* **Exercise**
Scan the entries for the word "Operazione", and copy every line where it appears.

*-*-*

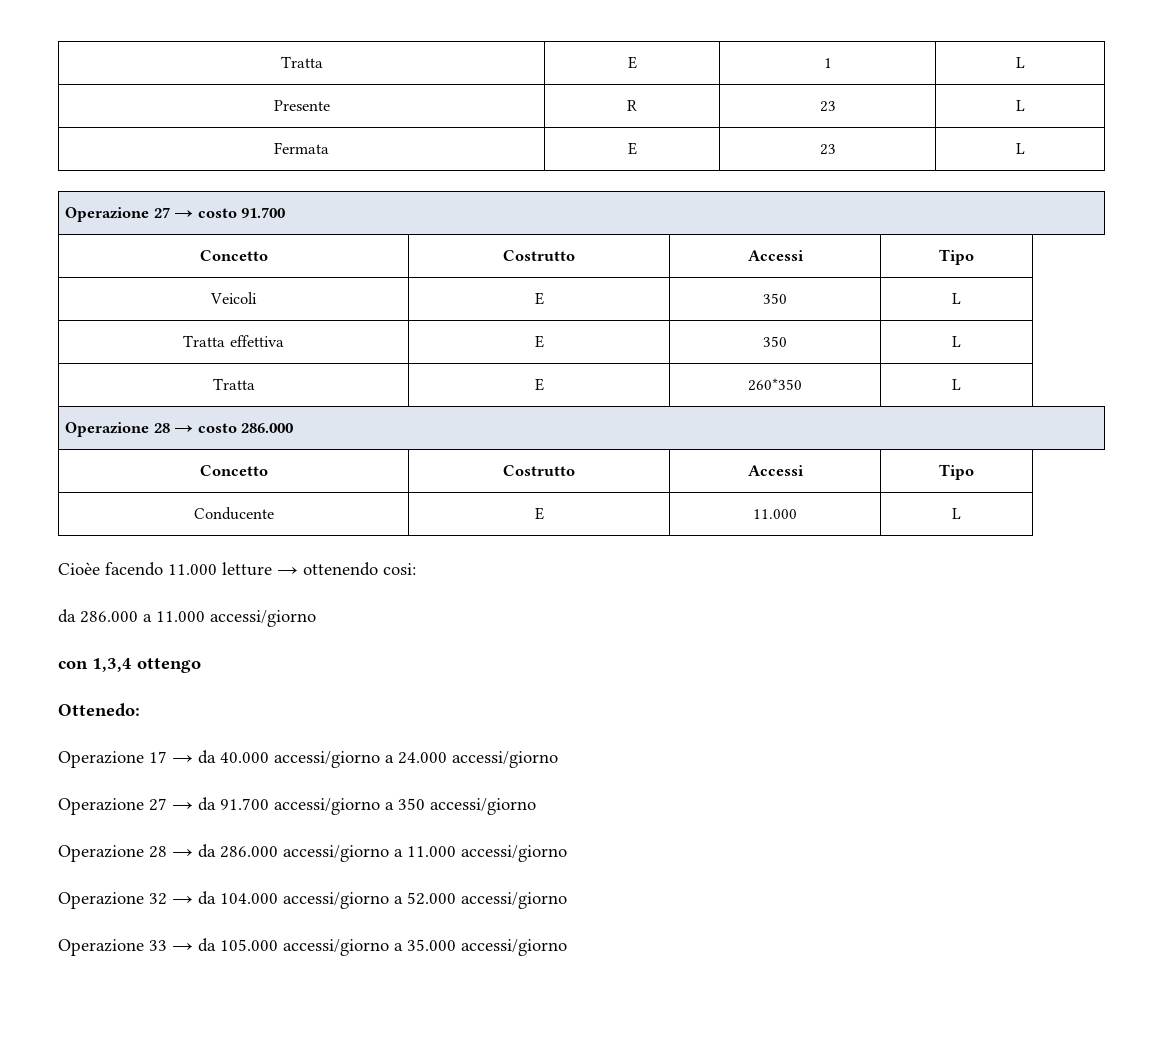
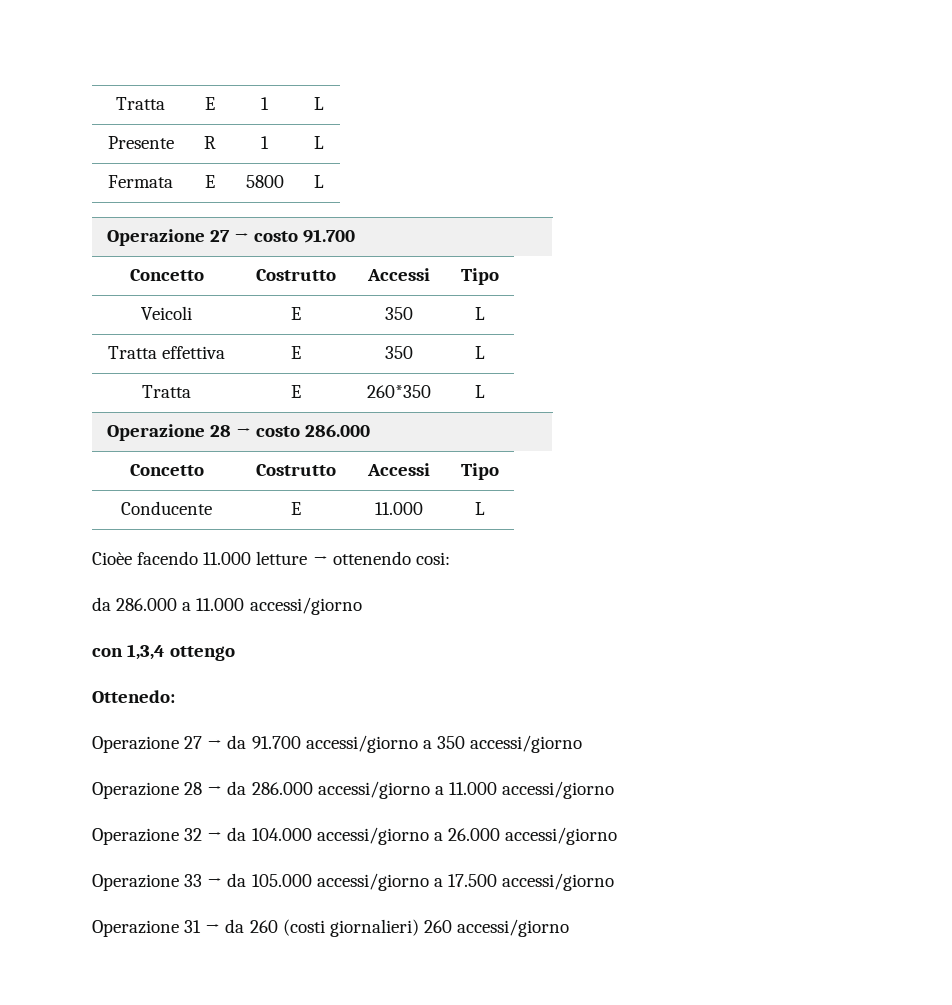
- Presente | R | 23 | L
+ Presente | R | 1 | L
- Fermata | E | 23 | L
+ Fermata | E | 5800 | L
- Operazione 17 → da 40.000 accessi/giorno a 24.000 accessi/giorno
- Operazione 32 → da 104.000 accessi/giorno a 52.000 accessi/giorno
+ Operazione 32 → da 104.000 accessi/giorno a 26.000 accessi/giorno
- Operazione 33 → da 105.000 accessi/giorno a 35.000 accessi/giorno
+ Operazione 33 → da 105.000 accessi/giorno a 17.500 accessi/giorno
+ Operazione 31 → da 260 (costi giornalieri) 260 accessi/giorno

*-*-*

* **Solution to this exercise**
- Operazione 17 → da 40.000 accessi/giorno a 24.000 accessi/giorno
- Operazione 32 → da 104.000 accessi/giorno a 52.000 accessi/giorno
+ Operazione 32 → da 104.000 accessi/giorno a 26.000 accessi/giorno
- Operazione 33 → da 105.000 accessi/giorno a 35.000 accessi/giorno
+ Operazione 33 → da 105.000 accessi/giorno a 17.500 accessi/giorno
+ Operazione 31 → da 260 (costi giornalieri) 260 accessi/giorno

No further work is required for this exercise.